#### [The problem]
Would you transcribe the listing that follows word for word, skipping pictures?

#### [Supplied data]
╔══
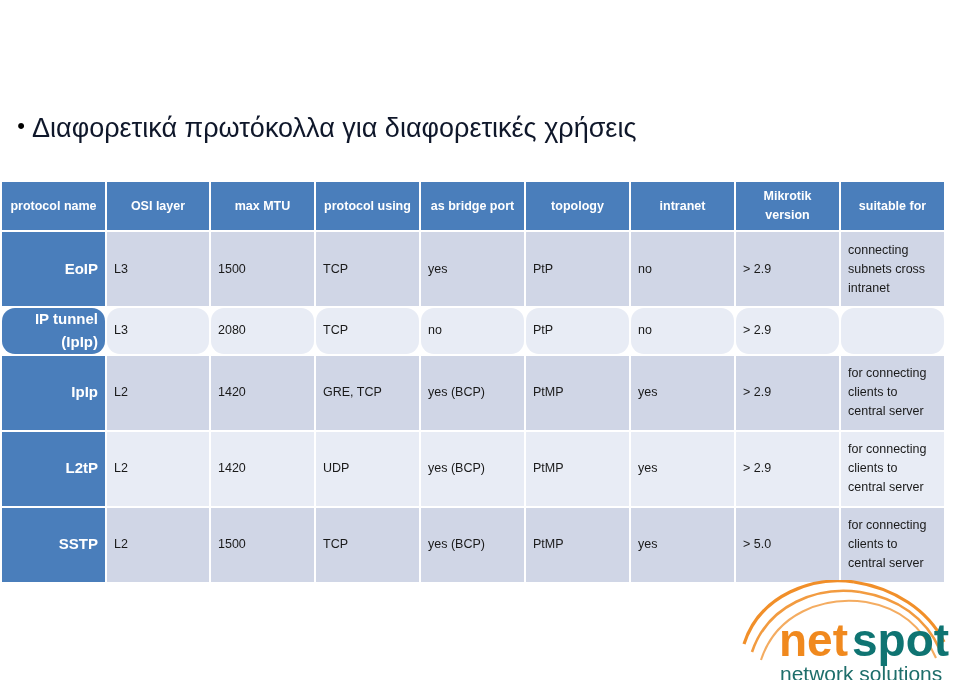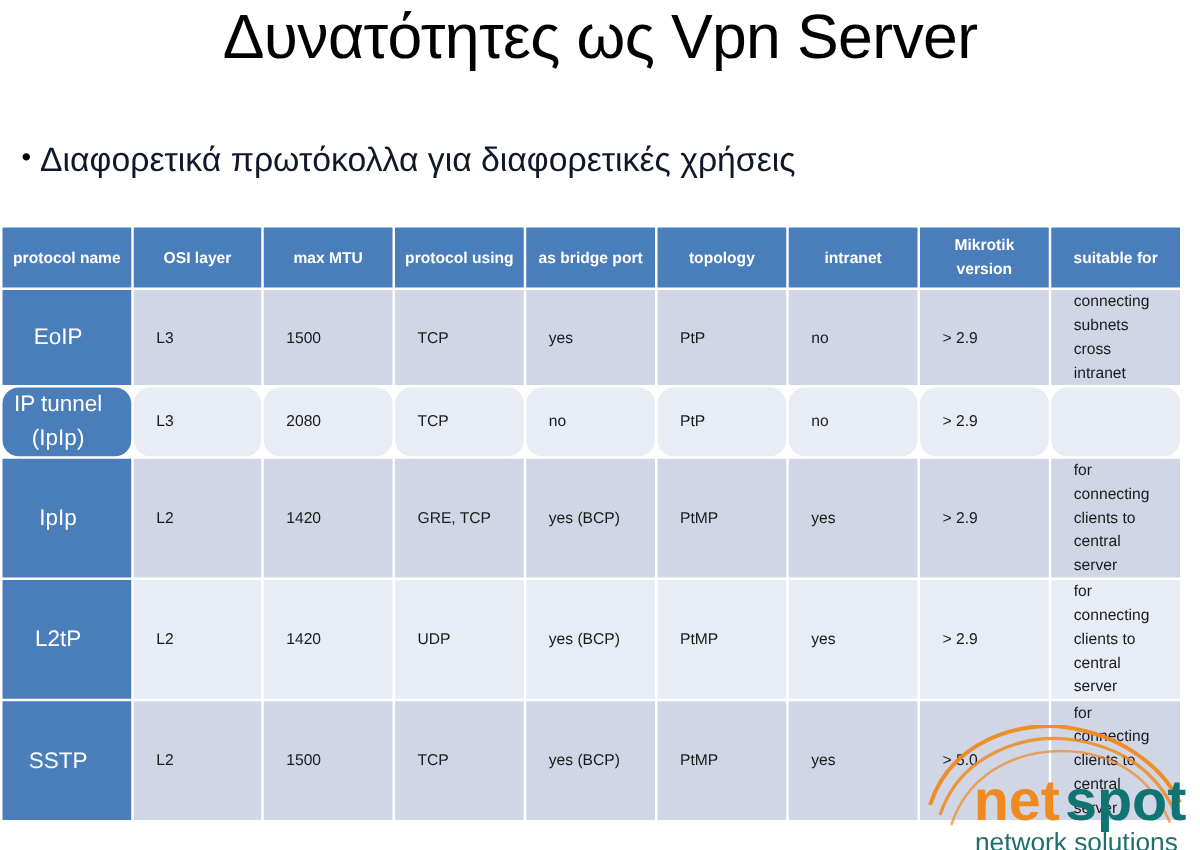--- a/index.html
+++ b/index.html
@@ -66,44 +66,44 @@
     left: 0px;
     top: 180px;
     width: 926px;
     border-collapse: separate;
     border-spacing: 2px;
     table-layout: fixed;
     background: transparent;
   }
   .proto-table th,
   .proto-table td {
-    padding: 0 18px;
+    padding: 0 7px;
     vertical-align: middle;
     font-size: 12.5px;
     line-height: 1.52;
     color: #1a1a1a;
     text-align: left;
     border: 0;
     overflow: hidden;
   }
   .proto-table thead th {
     background: #4a7ebb;
     color: #ffffff;
     font-weight: bold;
     text-align: center;
     height: 48px;
     font-size: 12.5px;
     padding: 2px 4px;
   }
   .proto-table tbody th.rowhead {
     background: #4a7ebb;
     color: #ffffff;
-    font-weight: normal;
-    text-align: center;
-    font-size: 18px;
+    font-weight: bold;
+    text-align: right;
+    font-size: 15px;
     padding-left: 4px;
   }
   tr.row-dark td { background: #d0d6e6; }
   tr.row-light td { background: #e8ecf5; }
 
   tr.r-tall th.rowhead, tr.r-tall td { height: 74px; }
   tr.r-short th.rowhead, tr.r-short td { height: 28px; border-radius: 13px; }
 
   .cell-multi {
     white-space: normal;
@@ -118,21 +118,20 @@
     width: 218px;
     height: 108px;
   }
   .logo svg { display: block; }
 </style>
 </head>
 <body>
 
 <div class="slide">
 
-  <div class="slide-title">Δυνατότητες ως Vpn Server</div>
 
   <div class="bullet-row">
     <span class="bullet-dot">•</span>
     <span class="bullet-text">Διαφορετικά πρωτόκολλα για διαφορετικές χρήσεις</span>
   </div>
 
   <table class="proto-table">
     <colgroup>
       <col style="width:103px">
       <col style="width:102px">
╚══
#### [Exercise solution]
--- a/index.html
+++ b/index.html
@@ -66,44 +66,44 @@
     left: 0px;
     top: 180px;
     width: 926px;
     border-collapse: separate;
     border-spacing: 2px;
     table-layout: fixed;
     background: transparent;
   }
   .proto-table th,
   .proto-table td {
-    padding: 0 18px;
+    padding: 0 7px;
     vertical-align: middle;
     font-size: 12.5px;
     line-height: 1.52;
     color: #1a1a1a;
     text-align: left;
     border: 0;
     overflow: hidden;
   }
   .proto-table thead th {
     background: #4a7ebb;
     color: #ffffff;
     font-weight: bold;
     text-align: center;
     height: 48px;
     font-size: 12.5px;
     padding: 2px 4px;
   }
   .proto-table tbody th.rowhead {
     background: #4a7ebb;
     color: #ffffff;
-    font-weight: normal;
-    text-align: center;
-    font-size: 18px;
+    font-weight: bold;
+    text-align: right;
+    font-size: 15px;
     padding-left: 4px;
   }
   tr.row-dark td { background: #d0d6e6; }
   tr.row-light td { background: #e8ecf5; }
 
   tr.r-tall th.rowhead, tr.r-tall td { height: 74px; }
   tr.r-short th.rowhead, tr.r-short td { height: 28px; border-radius: 13px; }
 
   .cell-multi {
     white-space: normal;
@@ -118,21 +118,20 @@
     width: 218px;
     height: 108px;
   }
   .logo svg { display: block; }
 </style>
 </head>
 <body>
 
 <div class="slide">
 
-  <div class="slide-title">Δυνατότητες ως Vpn Server</div>
 
   <div class="bullet-row">
     <span class="bullet-dot">•</span>
     <span class="bullet-text">Διαφορετικά πρωτόκολλα για διαφορετικές χρήσεις</span>
   </div>
 
   <table class="proto-table">
     <colgroup>
       <col style="width:103px">
       <col style="width:102px">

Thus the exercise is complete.